We traipsed back down the stairs in the dark with our heads hung low, each mentally contemplating what our next move would be and how we would find somewhere else to stay this late at night. At the bottom of the stairs we noticed a dim crack of light peeping through a gap from behind a very thick, quilted curtain, something we both hadn't noticed as we'd entered the building earlier.
Thankfully, this curtain hid the doorway to our hostel and we both heaved a sigh of relief after those brief moments of panic, that we had found what would be our home for the next few nights.
Luoyang Longmen Youth Hostel was nothing fancy, but it did the trick. Coming from our luxurious five-star experience at the Tonino Lamborghini the previous night, I'll admit it took me a few minutes to reacquaint myself with hostel life and all that comes with it. Here, it was the sewerage pipe running through our bathroom from the level above that wafted unpleasant smells through the air - though as long as we kept the door closed and held our breath as long as possible while in there it was no problem, we got on with it. Our room was warm, and that was the main thing because now that we had traveled further north the temperatures were dropping and we were looking at days of between 0-5 degrees Celsius.
One thing about hostels is China that is different to what we had experienced in Southeast Asia is that in SEA breakfast is usually included with your room, whereas the opposite tends to be true in China. Not to worry,
we Alan had been carrying around a half pack of rolled oats since we'd been living on Koh Samui that my frugal self couldn't bear to part with - I knew we would eat them some day! Well, what do you know. All we needed was to buy a few bananas and a pack of instant coffee to feed my addiction and we were set for breakfasts for the next few days.
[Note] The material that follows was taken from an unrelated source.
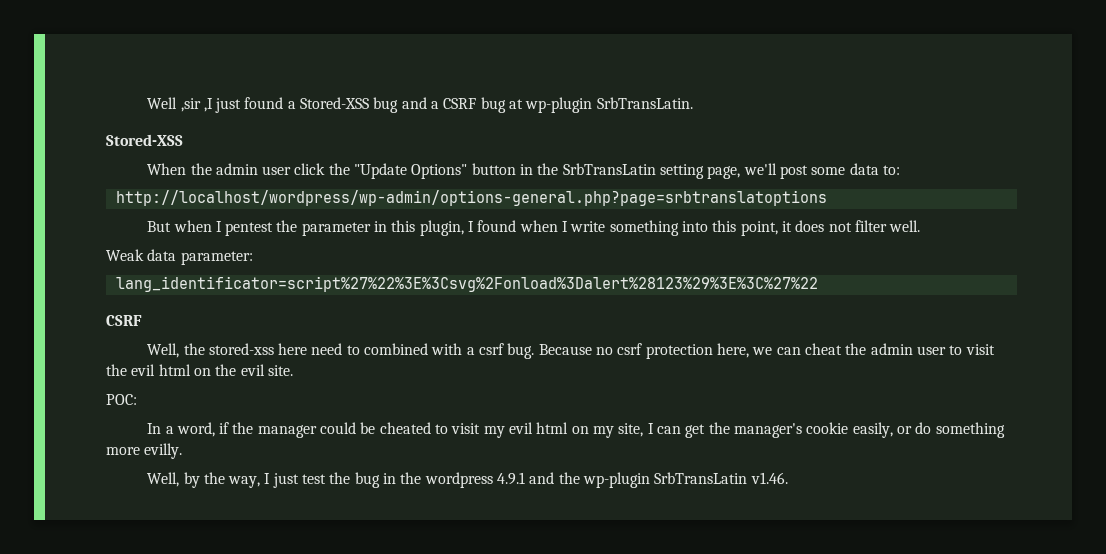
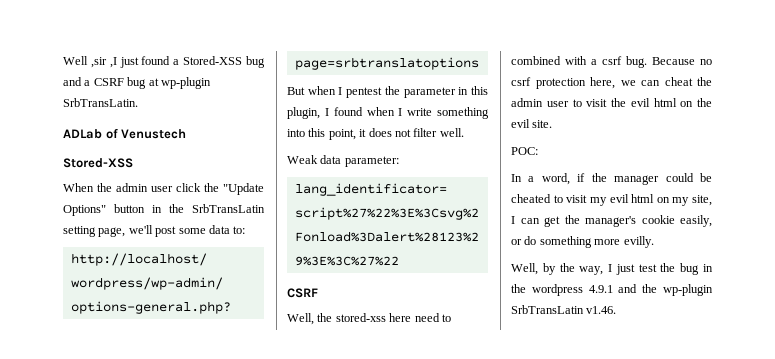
(693, 103) none -> [63,128,187,139] // ADLab of Venustech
We had three days to spend in Luoyang, and with a couple of full days ahead we decided to spend day one doing a bit of planning, a bit of exploring and a bit of shopping - despite stocking up on a few winter woollies in Chiang Mai we were still short of gloves and a beanie - items we had quickly realised were a necessity!
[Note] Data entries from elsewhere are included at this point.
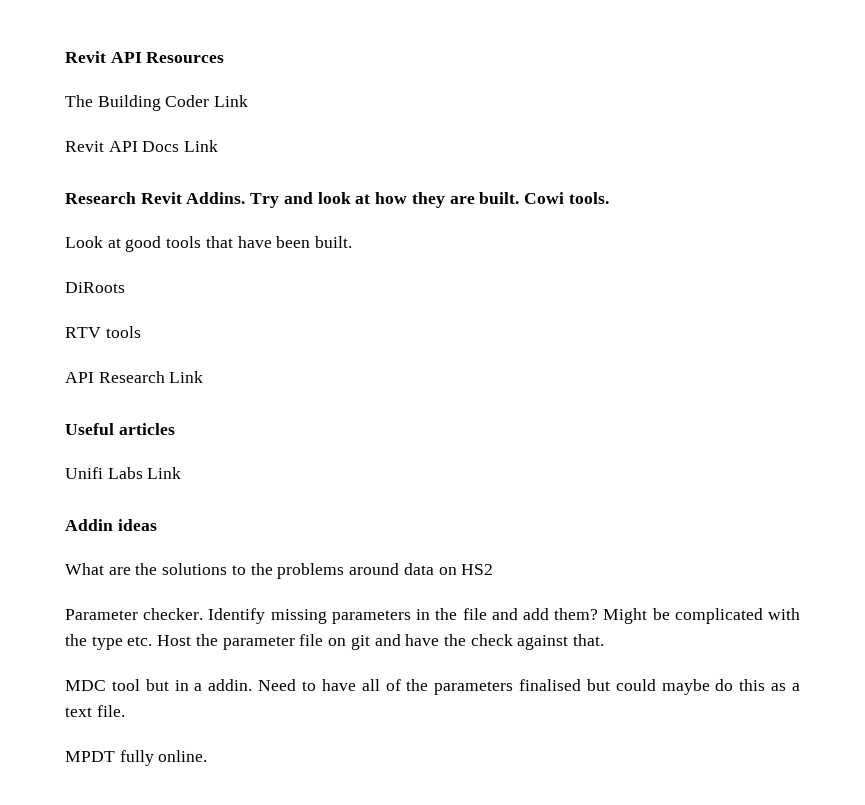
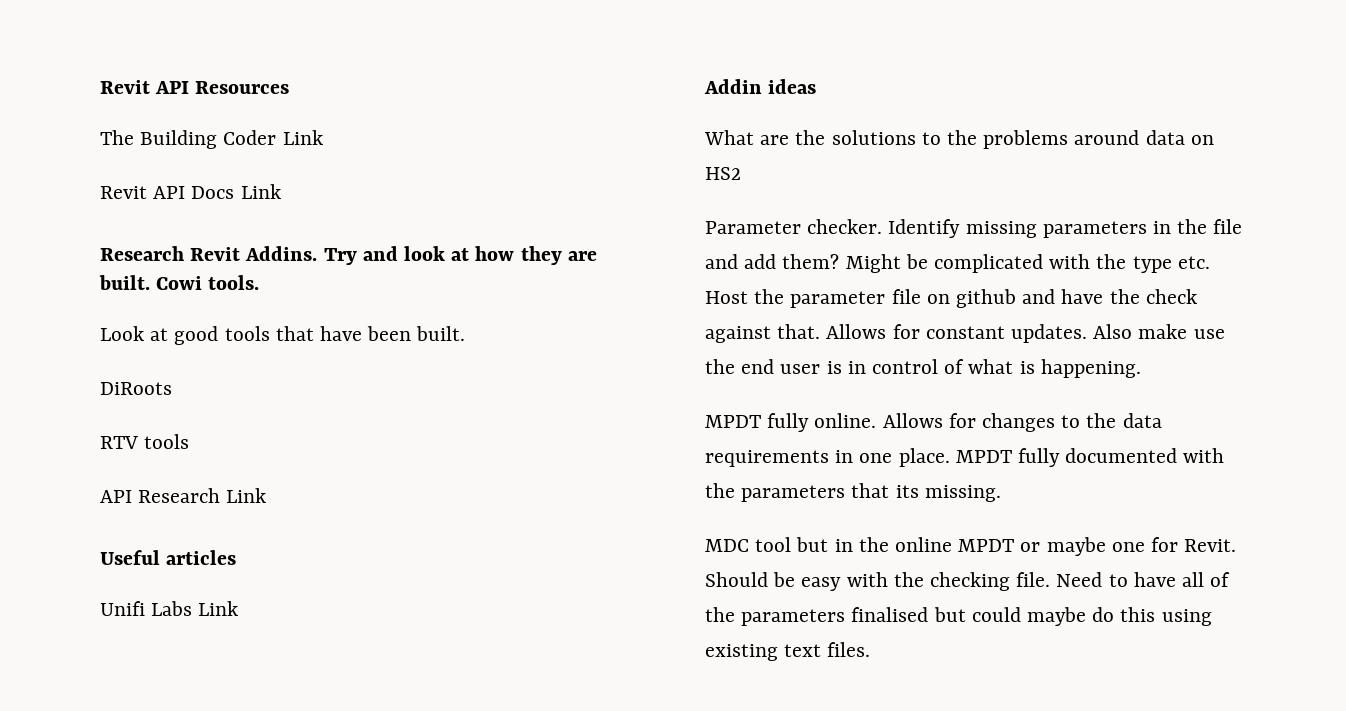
[350,635,370,650] git -> [956,289,1017,308] github
[65,679,253,691] // MDC tool but in a addin. -> [826,324,1225,343] [705,359,1141,378] [705,413,1162,432] [705,448,1225,467] [705,483,1001,502] [705,537,1237,556] [705,572,1051,591] Allows for constant updates. Also make use the end user is in control of what is happening. // MPDT fully online. Allows for changes to the data requirements in one place. MPDT fully documented with the parameters that its missing. // MDC tool but in the online MPDT or maybe one for Revit. Should be easy with the checking file.
[771,683,801,691] [65,705,125,717] [65,750,208,766] as a text file. // MPDT fully online. -> [1161,609,1212,626] [705,642,871,661] using existing text files.

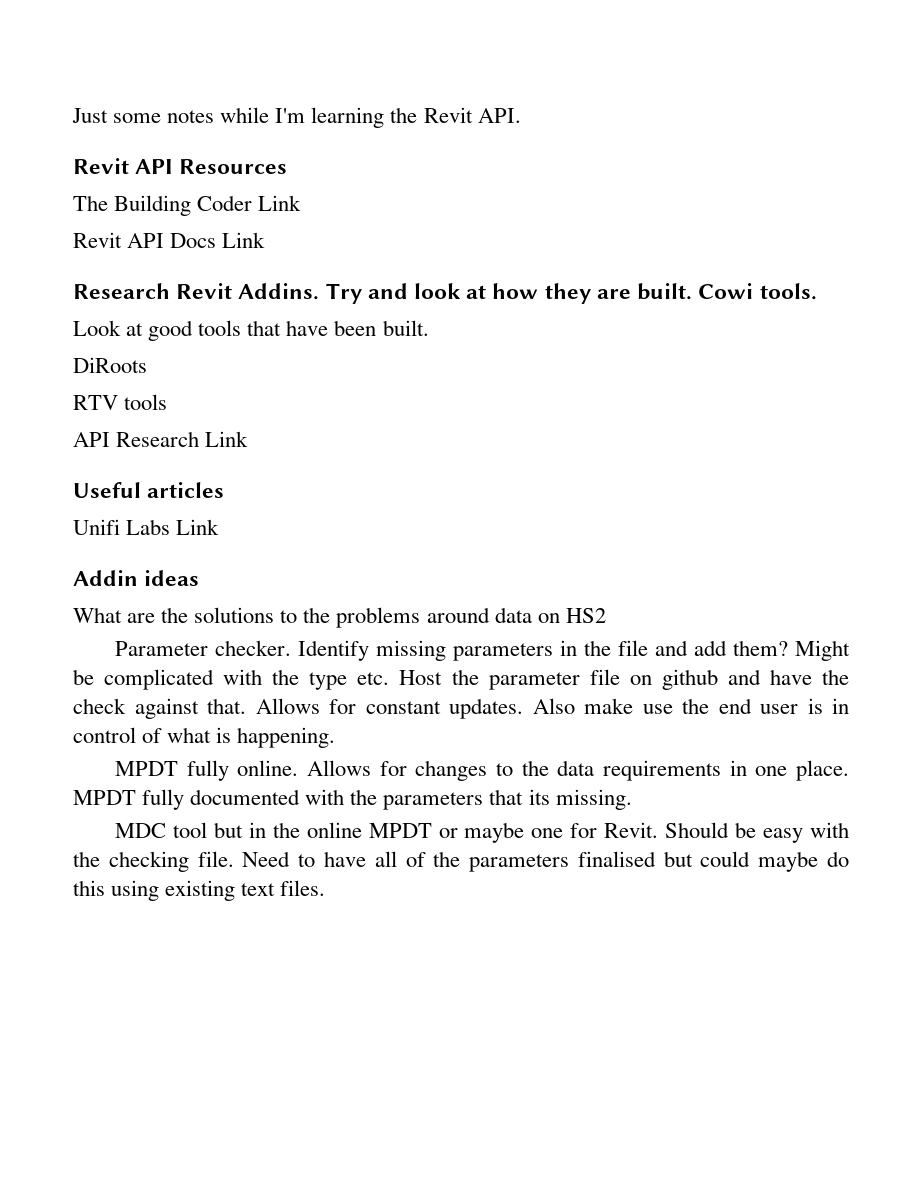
(100, 87) none -> [72,107,521,128] Just some notes while I'm learning the Revit API. //

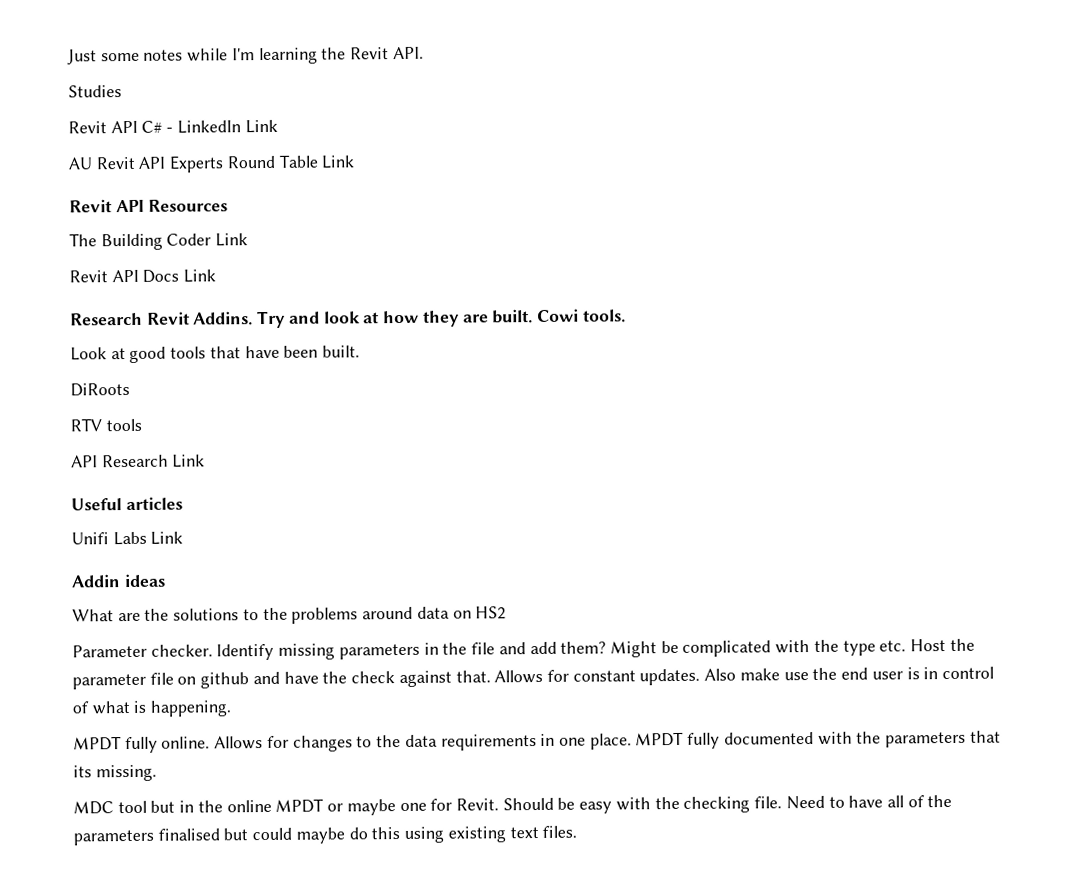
(521, 115) none -> [68,85,122,98] [68,119,278,134] [68,154,355,173] // Studies // Revit API C# - LinkedIn Link // AU Revit API Experts Round Table Link

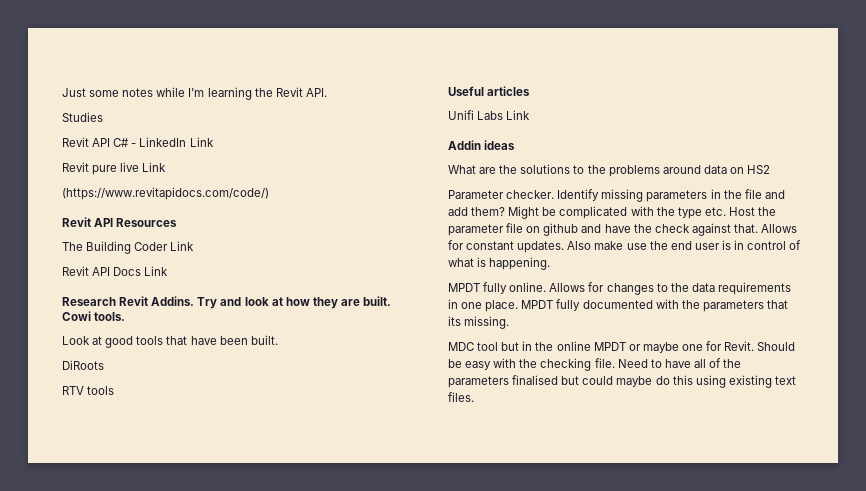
[68,154,355,173] AU Revit API Experts Round Table Link -> [62,162,167,175] [62,187,269,200] Revit pure live Link // (https://www.revitapidocs.com/code/)
[71,454,206,468] // API Research Link -> (115, 390) none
Feeling refreshed after a fairly straightforward day and organised with enough warm clothes to keep us toasty, we were up early on our second day for an independent day trip to the Shaolin Monastery. Located on the Shaoshi Mountain (hence the name) in the Songshan Mountain range, Shaolin Monastery and its associated temple were established during the Northern Wei Dynasty in the year 495 A.D. It is one of China's four holy Buddhist temples and the birthplace of Chan Buddhism.
Though, perhaps Shaolin Temple is best known as the home of Kung Fu! There is a Chinese saying that "all martial arts under heaven arose out of Shaolin," so with a boyfriend who is right into his martial arts it seemed only fitting that we visit while we were nearby.
We had decided against an organised tour to Shaolin Temple. According to our research, we could catch a series of public busses to get there and, as is usually the case with tours, doing it independently would be significantly cheaper. It was going to take a couple of hours each way, but why worry, we had all day! Famous last words...
Firstly we took a twenty-minute bus into the central city of Luoyang, where we located the central bus station and, despite some language difficulties, were eventually loaded onto a bus that we were told was going to take us to Shaolin. Alan and I were the only passengers waiting on the us to begin with, so the driver kindly put an English movie on for us to pass the time while we waited. By the time we had watched The Fast and the Furious 1 in its entirety, the bus was finally full and we set off in the direction of the Shaolin Temple.
It was nearing the end of 2 Fast 2 Furious when we pulled into the bus station in Dengfeng and were herded off our bus onto a smaller bus, that would take us the rest of the way to the temple, which was another twenty minutes or so. Despite getting an early start, we had completely underestimated the time it would take to get to Shaolin Temple. I was quickly mentally planning our route for the afternoon so that we could be sure to see all the best bits of this enormous temple complex!
At last, we arrived at the entrance, eagerly paid the 100 yuan entry fee (NZ$20), and raced through the gates to begin exploring.
I'd seen some photos of how busy Shaolin Temple can be in the summer months - so despite the freezing cold it was incredible to have a place like this just about all to ourselves. We could explore and soak in the rich history without being shoulder to shoulder with other tourists all day.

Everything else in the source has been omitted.